What you need to do » Only an exact copy of the records below will serve as the answer.

Record extracts »
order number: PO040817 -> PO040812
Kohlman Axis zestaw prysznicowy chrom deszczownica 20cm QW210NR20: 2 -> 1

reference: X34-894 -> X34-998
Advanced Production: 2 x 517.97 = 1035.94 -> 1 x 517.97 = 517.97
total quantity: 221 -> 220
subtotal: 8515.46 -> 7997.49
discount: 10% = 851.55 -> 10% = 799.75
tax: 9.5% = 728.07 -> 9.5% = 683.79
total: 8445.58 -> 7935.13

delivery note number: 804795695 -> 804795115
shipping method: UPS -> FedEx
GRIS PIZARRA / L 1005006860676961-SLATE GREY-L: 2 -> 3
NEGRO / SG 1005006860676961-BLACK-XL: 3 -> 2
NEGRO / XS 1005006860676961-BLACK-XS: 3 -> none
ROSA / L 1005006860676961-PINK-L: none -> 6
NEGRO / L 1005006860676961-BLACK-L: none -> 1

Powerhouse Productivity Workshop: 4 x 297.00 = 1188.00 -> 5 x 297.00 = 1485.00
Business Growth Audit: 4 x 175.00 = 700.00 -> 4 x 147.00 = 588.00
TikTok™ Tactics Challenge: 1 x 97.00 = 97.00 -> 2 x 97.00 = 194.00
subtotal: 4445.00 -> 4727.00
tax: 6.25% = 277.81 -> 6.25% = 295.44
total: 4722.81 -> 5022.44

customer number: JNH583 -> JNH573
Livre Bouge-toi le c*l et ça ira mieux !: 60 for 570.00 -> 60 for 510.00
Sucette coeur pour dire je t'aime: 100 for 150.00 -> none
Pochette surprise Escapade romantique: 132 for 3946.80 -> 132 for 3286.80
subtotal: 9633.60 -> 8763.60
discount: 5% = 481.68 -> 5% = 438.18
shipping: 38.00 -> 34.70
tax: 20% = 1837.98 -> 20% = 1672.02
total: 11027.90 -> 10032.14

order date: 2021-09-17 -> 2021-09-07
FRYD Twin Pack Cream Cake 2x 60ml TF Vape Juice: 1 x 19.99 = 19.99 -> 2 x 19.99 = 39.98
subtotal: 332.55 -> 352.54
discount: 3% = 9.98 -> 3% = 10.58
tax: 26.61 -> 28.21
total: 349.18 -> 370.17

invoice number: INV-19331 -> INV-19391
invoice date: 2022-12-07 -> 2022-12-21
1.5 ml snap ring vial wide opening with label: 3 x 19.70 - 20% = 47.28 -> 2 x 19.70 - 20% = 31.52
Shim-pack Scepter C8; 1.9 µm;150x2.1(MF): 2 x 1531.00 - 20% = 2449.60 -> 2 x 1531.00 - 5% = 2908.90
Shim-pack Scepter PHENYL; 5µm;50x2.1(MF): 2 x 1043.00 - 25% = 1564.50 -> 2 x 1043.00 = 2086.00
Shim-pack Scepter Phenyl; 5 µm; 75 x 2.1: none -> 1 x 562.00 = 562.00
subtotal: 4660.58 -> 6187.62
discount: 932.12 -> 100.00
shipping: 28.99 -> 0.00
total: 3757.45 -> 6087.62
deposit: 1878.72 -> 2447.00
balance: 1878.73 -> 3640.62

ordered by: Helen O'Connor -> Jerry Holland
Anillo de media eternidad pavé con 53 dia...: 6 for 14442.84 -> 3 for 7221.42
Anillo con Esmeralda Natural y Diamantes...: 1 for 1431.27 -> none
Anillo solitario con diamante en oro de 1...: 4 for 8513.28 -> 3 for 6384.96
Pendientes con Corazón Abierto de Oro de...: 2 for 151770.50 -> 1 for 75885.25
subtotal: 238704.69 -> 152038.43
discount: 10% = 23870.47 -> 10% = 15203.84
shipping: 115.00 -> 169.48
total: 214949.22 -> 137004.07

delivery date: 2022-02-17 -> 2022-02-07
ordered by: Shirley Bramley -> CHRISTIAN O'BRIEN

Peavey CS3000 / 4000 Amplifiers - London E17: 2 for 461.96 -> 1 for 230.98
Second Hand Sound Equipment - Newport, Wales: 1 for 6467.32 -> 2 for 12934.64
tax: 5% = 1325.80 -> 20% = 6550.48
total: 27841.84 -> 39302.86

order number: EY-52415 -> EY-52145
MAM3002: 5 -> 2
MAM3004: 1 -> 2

Written answer »
order number: PO040817 -> PO040812
Kohlman Axis zestaw prysznicowy chrom deszczownica 20cm QW210NR20: 2 -> 1

reference: X34-894 -> X34-998
Advanced Production: 2 x 517.97 = 1035.94 -> 1 x 517.97 = 517.97
total quantity: 221 -> 220
subtotal: 8515.46 -> 7997.49
discount: 10% = 851.55 -> 10% = 799.75
tax: 9.5% = 728.07 -> 9.5% = 683.79
total: 8445.58 -> 7935.13

delivery note number: 804795695 -> 804795115
shipping method: UPS -> FedEx
GRIS PIZARRA / L 1005006860676961-SLATE GREY-L: 2 -> 3
NEGRO / SG 1005006860676961-BLACK-XL: 3 -> 2
NEGRO / XS 1005006860676961-BLACK-XS: 3 -> none
ROSA / L 1005006860676961-PINK-L: none -> 6
NEGRO / L 1005006860676961-BLACK-L: none -> 1

Powerhouse Productivity Workshop: 4 x 297.00 = 1188.00 -> 5 x 297.00 = 1485.00
Business Growth Audit: 4 x 175.00 = 700.00 -> 4 x 147.00 = 588.00
TikTok™ Tactics Challenge: 1 x 97.00 = 97.00 -> 2 x 97.00 = 194.00
subtotal: 4445.00 -> 4727.00
tax: 6.25% = 277.81 -> 6.25% = 295.44
total: 4722.81 -> 5022.44

customer number: JNH583 -> JNH573
Livre Bouge-toi le c*l et ça ira mieux !: 60 for 570.00 -> 60 for 510.00
Sucette coeur pour dire je t'aime: 100 for 150.00 -> none
Pochette surprise Escapade romantique: 132 for 3946.80 -> 132 for 3286.80
subtotal: 9633.60 -> 8763.60
discount: 5% = 481.68 -> 5% = 438.18
shipping: 38.00 -> 34.70
tax: 20% = 1837.98 -> 20% = 1672.02
total: 11027.90 -> 10032.14

order date: 2021-09-17 -> 2021-09-07
FRYD Twin Pack Cream Cake 2x 60ml TF Vape Juice: 1 x 19.99 = 19.99 -> 2 x 19.99 = 39.98
subtotal: 332.55 -> 352.54
discount: 3% = 9.98 -> 3% = 10.58
tax: 26.61 -> 28.21
total: 349.18 -> 370.17

invoice number: INV-19331 -> INV-19391
invoice date: 2022-12-07 -> 2022-12-21
1.5 ml snap ring vial wide opening with label: 3 x 19.70 - 20% = 47.28 -> 2 x 19.70 - 20% = 31.52
Shim-pack Scepter C8; 1.9 µm;150x2.1(MF): 2 x 1531.00 - 20% = 2449.60 -> 2 x 1531.00 - 5% = 2908.90
Shim-pack Scepter PHENYL; 5µm;50x2.1(MF): 2 x 1043.00 - 25% = 1564.50 -> 2 x 1043.00 = 2086.00
Shim-pack Scepter Phenyl; 5 µm; 75 x 2.1: none -> 1 x 562.00 = 562.00
subtotal: 4660.58 -> 6187.62
discount: 932.12 -> 100.00
shipping: 28.99 -> 0.00
total: 3757.45 -> 6087.62
deposit: 1878.72 -> 2447.00
balance: 1878.73 -> 3640.62

ordered by: Helen O'Connor -> Jerry Holland
Anillo de media eternidad pavé con 53 dia...: 6 for 14442.84 -> 3 for 7221.42
Anillo con Esmeralda Natural y Diamantes...: 1 for 1431.27 -> none
Anillo solitario con diamante en oro de 1...: 4 for 8513.28 -> 3 for 6384.96
Pendientes con Corazón Abierto de Oro de...: 2 for 151770.50 -> 1 for 75885.25
subtotal: 238704.69 -> 152038.43
discount: 10% = 23870.47 -> 10% = 15203.84
shipping: 115.00 -> 169.48
total: 214949.22 -> 137004.07

delivery date: 2022-02-17 -> 2022-02-07
ordered by: Shirley Bramley -> CHRISTIAN O'BRIEN

Peavey CS3000 / 4000 Amplifiers - London E17: 2 for 461.96 -> 1 for 230.98
Second Hand Sound Equipment - Newport, Wales: 1 for 6467.32 -> 2 for 12934.64
tax: 5% = 1325.80 -> 20% = 6550.48
total: 27841.84 -> 39302.86

order number: EY-52415 -> EY-52145
MAM3002: 5 -> 2
MAM3004: 1 -> 2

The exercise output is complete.